● Task
The expected output is a copy of every line in the records with the string "solid".

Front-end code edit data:

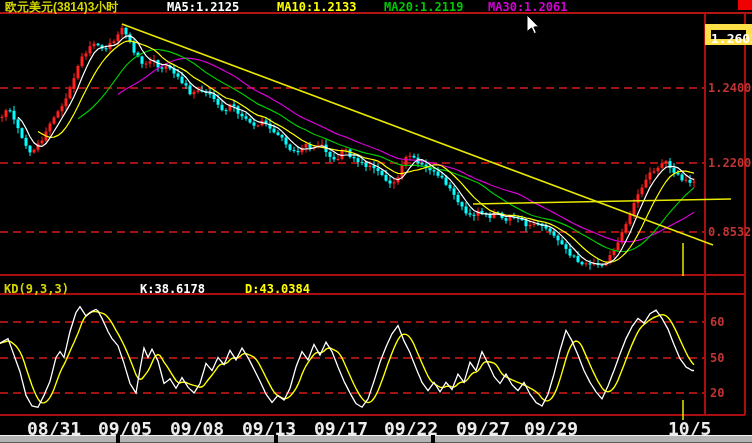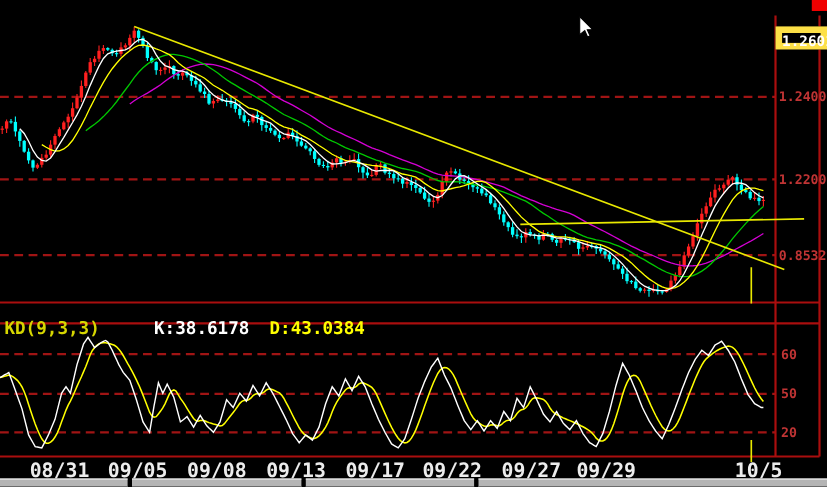--- a/index.html
+++ b/index.html
@@ -9,21 +9,21 @@
   .abs{position:absolute}
   .topbar{left:0;top:0;width:752px;height:14px;background:#000;border-bottom:2px solid #b41414;z-index:4}
   .topbar span{position:absolute;top:1px;font-size:12px;font-weight:bold;line-height:12px;white-space:pre}
   .num{font-family:"DejaVu Sans Mono",monospace;font-weight:bold}
   .axlabel{position:absolute;left:708px;font-size:12px;color:#c03434;z-index:3}
   .kdlabel{position:absolute;left:710px;font-size:12px;color:#c03434;z-index:3}
   .xlabel{position:absolute;top:418px;font-size:18px;color:#ececec;z-index:3}
   .readout{position:absolute;background:#000;border:6px solid #fde047;color:#fff;
            text-align:right;font-size:13px;z-index:6}
   .kdheader{position:absolute;left:0;top:277px;width:704px;height:16px;z-index:3}
-  .kdheader span{position:absolute;top:15px;font-size:16px;font-weight:bold;line-height:14px}
+  .kdheader span{position:absolute;top:5px;font-size:12px;font-weight:bold;line-height:14px}
   .statusbar{position:absolute;left:0;top:435px;width:752px;height:8px;background:#000;z-index:4}
   .seg{position:absolute;top:0;height:8px;background:#b4b4b4;
        border-top:1px solid #f2f2f2;border-bottom:1px solid #5a5a5a}
   svg{position:absolute;left:0;top:0;z-index:1}
 </style>
 </head>
 <body>
 
 <div class="screen">
 
@@ -413,20 +413,27 @@
         <line x1="683" y1="243" x2="683" y2="276" stroke="#e8e800" stroke-width="1.5"></line>
         <line x1="683" y1="400" x2="683" y2="420" stroke="#e8e800" stroke-width="1.5"></line>
       </g>
     <g id="g-kd" clip-path="url(#kdClip)">
         <polyline points="0,343.3 2,342.7 4,342.1 6,341.5 8,340.9 10,341.5 12,342.6 14,344.2 16,346.0 18,348.6 20,351.8 22,356.1 24,361.4 26,367.8 28,373.8 30,379.7 32,385.4 34,390.5 36,395.0 38,398.9 40,401.5 42,402.9 44,402.9 46,401.9 48,400.1 50,397.3 52,393.7 54,389.1 56,383.5 58,378.1 60,372.8 62,368.3 64,364.6 66,360.5 68,355.9 70,351.3 72,346.8 74,342.5 76,337.8 78,333.2 80,327.9 82,322.5 84,318.6 86,315.9 88,314.0 90,312.6 92,311.8 94,311.6 96,311.6 98,312.0 100,312.6 102,313.2 104,313.9 106,315.3 108,317.4 110,320.0 112,323.2 114,326.7 116,330.3 118,333.7 120,337.4 122,341.2 124,345.3 126,349.6 128,354.2 130,359.2 132,364.3 134,369.5 136,374.7 138,378.0 140,379.3 142,378.8 144,376.3 146,373.7 148,370.8 150,367.1 152,362.6 154,358.1 156,355.5 158,354.5 160,355.6 162,358.7 164,362.2 166,364.9 168,367.9 170,371.2 172,374.4 174,377.5 176,380.5 178,382.3 180,382.9 182,382.2 184,382.1 186,382.5 188,383.4 190,384.2 192,384.8 194,385.4 196,385.9 198,386.6 200,387.2 202,386.8 204,385.2 206,382.6 208,380.0 210,377.5 212,375.0 214,372.4 216,369.6 218,366.7 220,364.8 222,363.9 224,364.1 226,363.4 228,362.0 230,359.7 232,358.3 234,357.8 236,358.0 238,357.6 240,356.4 242,354.6 244,353.6 246,353.6 248,354.3 250,355.2 252,356.2 254,357.2 256,359.2 258,362.0 260,365.7 262,369.5 264,373.4 266,377.5 268,381.4 270,385.2 272,388.9 274,391.9 276,394.2 278,395.8 280,397.0 282,398.0 284,398.7 286,398.6 288,397.7 290,396.2 292,394.1 294,391.4 296,388.3 298,384.4 300,379.7 302,374.3 304,369.7 306,365.8 308,362.6 310,359.7 312,357.0 314,354.5 316,352.9 318,352.4 320,352.8 322,352.4 324,351.2 326,349.2 328,348.2 330,348.0 332,348.8 334,349.8 336,350.9 338,352.2 340,354.6 342,357.9 344,362.2 346,366.7 348,371.2 350,375.8 352,380.2 354,384.5 356,388.5 358,392.2 360,395.5 362,398.4 364,400.5 366,401.9 368,402.6 370,402.2 372,400.8 374,398.3 376,394.9 378,390.8 380,385.8 382,380.5 384,375.0 386,369.2 388,363.6 390,358.2 392,352.9 394,348.0 396,343.6 398,339.5 400,336.6 402,334.8 404,334.1 406,334.4 408,335.5 410,337.6 412,340.6 414,344.5 416,349.2 418,353.9 420,358.6 422,363.2 424,367.6 426,372.0 428,376.2 430,379.5 432,382.0 434,383.5 436,384.9 438,386.2 440,387.2 442,387.6 444,387.3 446,386.4 448,386.1 450,386.3 452,387.1 454,387.0 456,385.9 458,383.9 460,382.6 462,382.0 464,382.0 466,380.9 468,378.9 470,375.9 472,373.8 474,372.5 476,372.1 478,370.7 480,368.3 482,364.9 484,362.6 486,361.6 488,361.7 490,362.0 492,362.5 494,363.2 496,364.8 498,367.4 500,370.9 502,373.7 504,375.6 506,376.8 508,377.9 510,378.9 512,379.9 514,380.7 516,381.6 518,382.4 520,383.2 522,384.1 524,385.0 526,385.9 528,387.0 530,388.0 532,389.1 534,390.4 536,391.7 538,393.4 540,395.6 542,398.3 544,400.0 546,400.9 548,400.9 550,399.8 552,397.7 554,394.6 556,390.4 558,385.2 560,379.1 562,372.6 564,365.8 566,358.7 568,352.7 570,347.9 572,344.2 574,341.9 576,341.1 578,341.6 580,343.4 582,346.6 584,351.1 586,355.6 588,360.1 590,364.7 592,369.2 594,373.4 596,377.5 598,381.3 600,384.7 602,387.9 604,390.1 606,391.4 608,391.8 610,391.3 612,389.8 614,387.5 616,384.2 618,380.1 620,375.1 622,370.0 624,364.9 626,359.6 628,354.5 630,349.5 632,344.6 634,340.1 636,335.8 638,331.9 640,328.7 642,326.2 644,324.5 646,322.9 648,321.3 650,319.9 652,318.6 654,317.5 656,316.6 658,315.8 660,315.2 662,314.6 664,314.9 666,315.8 668,317.5 670,319.9 672,323.1 674,326.9 676,330.9 678,335.1 680,339.6 682,344.0 684,348.3 686,352.5 688,356.3 690,359.6 692,362.5 694,364.9 " fill="none" stroke="#ffff00" stroke-width="1.4"></polyline>
         <polyline points="0,343.3 2,342.1 4,340.9 6,339.8 8,338.6 10,344.1 12,349.6 14,355.1 16,360.7 18,366.2 20,371.7 22,379.6 24,387.5 26,395.4 28,398.9 30,402.5 32,406.0 34,406.4 36,406.8 38,407.2 40,403.3 42,399.3 44,395.4 46,390.6 48,385.9 50,381.2 52,373.3 54,365.4 56,357.5 58,354.5 60,351.6 62,354.5 64,357.5 66,348.8 68,340.1 70,331.5 72,325.2 74,318.8 76,312.5 78,309.6 80,306.6 82,309.8 84,312.9 86,316.1 88,314.5 90,312.9 92,311.4 94,310.4 96,309.5 98,310.9 100,314.7 102,318.4 104,322.8 106,327.1 108,331.5 110,335.0 112,338.6 114,340.9 116,343.3 118,345.7 120,351.6 122,357.5 124,363.4 126,370.1 128,376.8 130,383.5 132,386.7 134,389.8 136,393.0 138,381.2 140,369.3 142,358.7 144,348.0 146,352.8 148,357.5 150,353.4 152,349.2 154,353.2 156,357.1 158,361.1 160,368.5 162,376.0 164,383.5 166,382.0 168,380.4 170,378.8 172,382.0 174,385.1 176,388.3 178,384.7 180,381.2 182,377.6 184,380.8 186,383.9 188,387.1 190,389.1 192,391.0 194,393.0 196,389.8 198,386.7 200,383.5 202,376.8 204,370.1 206,363.4 208,365.8 210,368.1 212,370.5 214,366.2 216,361.8 218,357.5 220,359.9 222,362.2 224,364.6 226,359.9 228,355.1 230,350.4 232,353.6 234,356.7 236,359.9 238,355.9 240,352.0 242,348.0 244,351.2 246,354.3 248,357.5 250,361.4 252,365.4 254,369.3 256,373.3 258,377.2 260,381.2 262,385.5 264,389.8 266,394.2 268,396.9 270,399.7 272,402.5 274,400.1 276,397.7 278,395.4 280,396.9 282,398.5 284,400.1 286,396.2 288,392.2 290,388.3 292,381.2 294,374.1 296,367.0 298,361.8 300,356.7 302,351.6 304,354.3 306,357.1 308,359.9 310,354.7 312,349.6 314,344.5 316,348.0 318,351.6 320,355.1 322,350.8 324,346.5 326,342.1 328,345.3 330,348.4 332,351.6 334,356.7 336,361.8 338,367.0 340,371.7 342,376.4 344,381.2 346,385.1 348,389.1 350,393.0 352,396.6 354,400.1 356,403.6 358,404.8 360,406.0 362,407.2 364,404.4 366,401.7 368,398.9 370,393.0 372,387.1 374,381.2 376,374.9 378,368.5 380,362.2 382,357.1 384,352.0 386,346.9 388,342.5 390,338.2 392,333.8 394,331.1 396,328.3 398,325.6 400,330.7 402,335.8 404,340.9 406,344.9 408,348.8 410,352.8 412,357.9 414,363.0 416,368.1 418,372.9 420,377.6 422,382.4 424,385.1 426,387.9 428,390.6 430,387.9 432,385.1 434,382.4 436,385.5 438,388.7 440,391.8 442,388.7 444,385.5 446,382.4 448,384.7 450,387.1 452,389.4 454,384.3 456,379.2 458,374.1 460,376.8 462,379.6 464,382.4 466,375.6 468,368.9 470,362.2 472,365.0 474,367.8 476,370.5 478,364.2 480,357.9 482,351.6 484,355.5 486,359.5 488,363.4 490,367.8 492,372.1 494,376.4 496,378.8 498,381.2 500,383.5 502,380.4 504,377.2 506,374.1 508,377.6 510,381.2 512,384.7 514,386.7 516,388.7 518,390.6 520,387.9 522,385.1 524,382.4 526,386.3 528,390.2 530,394.2 532,396.9 534,399.7 536,402.5 538,403.6 540,404.8 542,406.0 544,402.1 546,398.1 548,394.2 550,387.5 552,380.8 554,374.1 556,366.2 558,358.3 560,350.4 562,343.7 564,337.0 566,330.3 568,333.8 570,337.4 572,340.9 574,345.7 576,350.4 578,355.1 580,360.3 582,365.4 584,370.5 586,374.5 588,378.4 590,382.4 592,385.5 594,388.7 596,391.8 598,394.2 600,396.6 602,398.9 604,394.6 606,390.2 608,385.9 610,380.8 612,375.6 614,370.5 616,365.0 618,359.5 620,353.9 622,348.8 624,343.7 626,338.6 628,334.6 630,330.7 632,326.7 634,324.0 636,321.2 638,318.4 640,320.0 642,321.6 644,323.2 646,320.0 648,316.9 650,313.7 652,312.5 654,311.4 656,310.2 658,312.9 660,315.7 662,318.4 664,322.0 666,325.6 668,329.1 670,334.2 672,339.4 674,344.5 676,349.2 678,353.9 680,358.7 682,361.4 684,364.2 686,367.0 688,368.1 690,369.3 692,370.5 694,370.5 " fill="none" stroke="#ffffff" stroke-width="1.3"></polyline>
       </g>
     <polygon id="cursor" points="527,15 527,31.5 531.6,27.9 534.2,33.6 536.4,32.6 533.9,27 538.6,26.8" fill="#ffffff" stroke="#000000" stroke-width="1"></polygon>
   </svg>
 
+  <div class="abs topbar">
+    <span style="left:5px;color:#d6d600">欧元美元(3814)3小时</span>
+    <span class="num" style="left:167px;color:#ffffff">MA5:1.2125</span>
+    <span class="num" style="left:277px;color:#ffff00">MA10:1.2133</span>
+    <span class="num" style="left:384px;color:#00c800">MA20:1.2119</span>
+    <span class="num" style="left:488px;color:#d400d4">MA30:1.2061</span>
+  </div>
   <div class="abs" style="left:738px;top:0;width:14px;height:10px;background:#f00000;z-index:5"></div>
 
   <div class="readout num" style="left:705px;top:24px;width:47px;height:21px;line-height:17px">1.2601</div>
 
   <span class="axlabel num" style="top:81px">1.2400</span>
   <span class="axlabel num" style="top:156px">1.2200</span>
   <span class="axlabel num" style="top:225px">0.8532</span>
 
   <div class="kdheader">
     <span class="num" style="left:4px;color:#d6d600">KD(9,3,3)</span>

● Written response
   .topbar{left:0;top:0;width:752px;height:14px;background:#000;border-bottom:2px solid #b41414;z-index:4}
   .readout{position:absolute;background:#000;border:6px solid #fde047;color:#fff;
        border-top:1px solid #f2f2f2;border-bottom:1px solid #5a5a5a}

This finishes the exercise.